__Given records__:
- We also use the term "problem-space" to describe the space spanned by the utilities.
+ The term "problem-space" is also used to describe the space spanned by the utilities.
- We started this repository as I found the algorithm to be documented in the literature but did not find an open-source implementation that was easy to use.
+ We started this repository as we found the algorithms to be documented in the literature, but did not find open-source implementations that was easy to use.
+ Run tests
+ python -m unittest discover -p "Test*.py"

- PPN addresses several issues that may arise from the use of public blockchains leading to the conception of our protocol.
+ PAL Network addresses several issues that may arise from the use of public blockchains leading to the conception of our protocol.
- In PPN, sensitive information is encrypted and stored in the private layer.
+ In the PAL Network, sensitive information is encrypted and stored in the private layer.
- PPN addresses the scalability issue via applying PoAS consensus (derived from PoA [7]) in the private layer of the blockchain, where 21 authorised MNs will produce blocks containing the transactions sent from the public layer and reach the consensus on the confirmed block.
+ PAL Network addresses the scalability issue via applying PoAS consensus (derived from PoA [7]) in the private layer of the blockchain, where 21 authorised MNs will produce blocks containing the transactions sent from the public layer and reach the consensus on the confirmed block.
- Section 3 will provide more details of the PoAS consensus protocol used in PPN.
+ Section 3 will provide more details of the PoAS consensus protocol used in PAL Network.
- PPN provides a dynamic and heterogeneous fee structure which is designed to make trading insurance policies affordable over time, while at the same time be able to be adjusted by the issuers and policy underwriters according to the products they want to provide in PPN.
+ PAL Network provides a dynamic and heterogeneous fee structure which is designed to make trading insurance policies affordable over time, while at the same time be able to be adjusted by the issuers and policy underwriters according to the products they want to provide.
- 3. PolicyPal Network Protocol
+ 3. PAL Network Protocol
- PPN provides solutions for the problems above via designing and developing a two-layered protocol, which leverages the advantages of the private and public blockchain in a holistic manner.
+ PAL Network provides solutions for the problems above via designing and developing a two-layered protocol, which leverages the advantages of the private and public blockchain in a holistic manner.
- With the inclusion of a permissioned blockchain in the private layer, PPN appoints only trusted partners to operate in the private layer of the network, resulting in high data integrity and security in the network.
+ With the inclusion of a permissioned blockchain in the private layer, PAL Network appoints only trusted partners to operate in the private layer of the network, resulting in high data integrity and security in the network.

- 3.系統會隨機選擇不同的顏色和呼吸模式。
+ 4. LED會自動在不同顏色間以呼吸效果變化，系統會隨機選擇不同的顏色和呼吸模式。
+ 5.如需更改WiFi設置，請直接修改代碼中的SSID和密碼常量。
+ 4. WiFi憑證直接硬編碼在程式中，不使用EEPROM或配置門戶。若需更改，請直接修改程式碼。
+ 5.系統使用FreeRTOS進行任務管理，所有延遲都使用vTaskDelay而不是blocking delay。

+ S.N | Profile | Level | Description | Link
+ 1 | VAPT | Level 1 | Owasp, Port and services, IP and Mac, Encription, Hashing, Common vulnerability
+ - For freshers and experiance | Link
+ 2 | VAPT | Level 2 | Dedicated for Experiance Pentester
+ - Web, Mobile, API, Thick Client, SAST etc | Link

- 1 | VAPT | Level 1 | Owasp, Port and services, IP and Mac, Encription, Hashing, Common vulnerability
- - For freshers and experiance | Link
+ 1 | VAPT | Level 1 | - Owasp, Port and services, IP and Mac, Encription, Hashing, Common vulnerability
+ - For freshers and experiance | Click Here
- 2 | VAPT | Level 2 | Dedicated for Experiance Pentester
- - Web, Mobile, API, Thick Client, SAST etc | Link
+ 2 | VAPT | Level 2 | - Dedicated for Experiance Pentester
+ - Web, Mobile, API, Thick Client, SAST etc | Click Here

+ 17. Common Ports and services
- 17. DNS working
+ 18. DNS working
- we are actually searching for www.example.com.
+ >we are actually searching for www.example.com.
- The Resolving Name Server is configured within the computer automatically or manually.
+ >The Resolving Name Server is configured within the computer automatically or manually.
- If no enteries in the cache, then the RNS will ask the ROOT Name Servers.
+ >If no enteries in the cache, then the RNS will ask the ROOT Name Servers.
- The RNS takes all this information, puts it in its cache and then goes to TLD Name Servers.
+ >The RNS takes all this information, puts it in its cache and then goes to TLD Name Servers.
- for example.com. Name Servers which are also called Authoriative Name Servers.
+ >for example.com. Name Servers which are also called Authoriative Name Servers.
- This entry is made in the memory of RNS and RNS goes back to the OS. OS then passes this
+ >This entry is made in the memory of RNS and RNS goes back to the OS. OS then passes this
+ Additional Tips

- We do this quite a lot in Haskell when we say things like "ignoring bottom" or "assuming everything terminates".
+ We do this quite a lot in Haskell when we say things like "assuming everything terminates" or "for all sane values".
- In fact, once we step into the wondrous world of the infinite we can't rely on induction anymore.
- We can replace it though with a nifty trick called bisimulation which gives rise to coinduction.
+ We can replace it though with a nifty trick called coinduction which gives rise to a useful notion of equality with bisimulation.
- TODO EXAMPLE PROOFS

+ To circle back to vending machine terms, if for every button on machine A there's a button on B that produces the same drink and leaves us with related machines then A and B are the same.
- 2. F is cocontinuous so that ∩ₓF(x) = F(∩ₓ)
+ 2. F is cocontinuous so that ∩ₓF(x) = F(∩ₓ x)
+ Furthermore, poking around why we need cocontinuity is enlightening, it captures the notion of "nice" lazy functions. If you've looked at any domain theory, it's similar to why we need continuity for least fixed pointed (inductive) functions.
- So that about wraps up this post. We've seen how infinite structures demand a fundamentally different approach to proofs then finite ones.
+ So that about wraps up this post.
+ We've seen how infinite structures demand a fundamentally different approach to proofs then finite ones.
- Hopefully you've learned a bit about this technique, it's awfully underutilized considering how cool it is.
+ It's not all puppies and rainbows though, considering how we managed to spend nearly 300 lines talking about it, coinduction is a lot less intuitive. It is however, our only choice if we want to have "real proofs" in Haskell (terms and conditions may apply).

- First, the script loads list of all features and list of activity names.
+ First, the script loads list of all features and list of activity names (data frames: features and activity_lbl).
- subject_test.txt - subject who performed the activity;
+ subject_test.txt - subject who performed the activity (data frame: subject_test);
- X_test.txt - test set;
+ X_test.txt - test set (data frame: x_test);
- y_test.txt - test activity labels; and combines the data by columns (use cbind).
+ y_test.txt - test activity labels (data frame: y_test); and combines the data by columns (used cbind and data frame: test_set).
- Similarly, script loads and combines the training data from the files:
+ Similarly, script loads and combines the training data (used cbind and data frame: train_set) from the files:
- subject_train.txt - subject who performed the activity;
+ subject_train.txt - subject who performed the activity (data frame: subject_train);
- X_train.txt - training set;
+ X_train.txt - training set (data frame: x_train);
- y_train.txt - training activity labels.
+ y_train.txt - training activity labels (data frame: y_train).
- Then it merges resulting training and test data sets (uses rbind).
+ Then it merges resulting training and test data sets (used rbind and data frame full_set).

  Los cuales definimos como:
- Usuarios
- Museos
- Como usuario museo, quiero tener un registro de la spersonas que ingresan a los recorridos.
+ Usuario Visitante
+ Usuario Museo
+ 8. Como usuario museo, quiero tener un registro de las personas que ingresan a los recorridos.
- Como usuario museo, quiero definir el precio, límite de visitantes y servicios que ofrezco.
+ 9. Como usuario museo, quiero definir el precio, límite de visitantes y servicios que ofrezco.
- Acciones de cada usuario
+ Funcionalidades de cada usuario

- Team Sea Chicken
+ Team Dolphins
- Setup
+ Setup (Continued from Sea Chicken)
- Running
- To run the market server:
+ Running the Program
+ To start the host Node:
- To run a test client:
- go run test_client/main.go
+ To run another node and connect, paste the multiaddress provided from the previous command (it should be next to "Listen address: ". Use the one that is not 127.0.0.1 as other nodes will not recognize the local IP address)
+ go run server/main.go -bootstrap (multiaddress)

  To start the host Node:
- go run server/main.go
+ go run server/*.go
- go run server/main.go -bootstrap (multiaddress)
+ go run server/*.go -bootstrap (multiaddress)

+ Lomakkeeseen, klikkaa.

__To do__:
Retype exactly the span of lines from the one with "- We do this" through the one with "- We can replace"; include both ends and omit the rest of the material.

__Response to this task__:
- We do this quite a lot in Haskell when we say things like "ignoring bottom" or "assuming everything terminates".
+ We do this quite a lot in Haskell when we say things like "assuming everything terminates" or "for all sane values".
- In fact, once we step into the wondrous world of the infinite we can't rely on induction anymore.
- We can replace it though with a nifty trick called bisimulation which gives rise to coinduction.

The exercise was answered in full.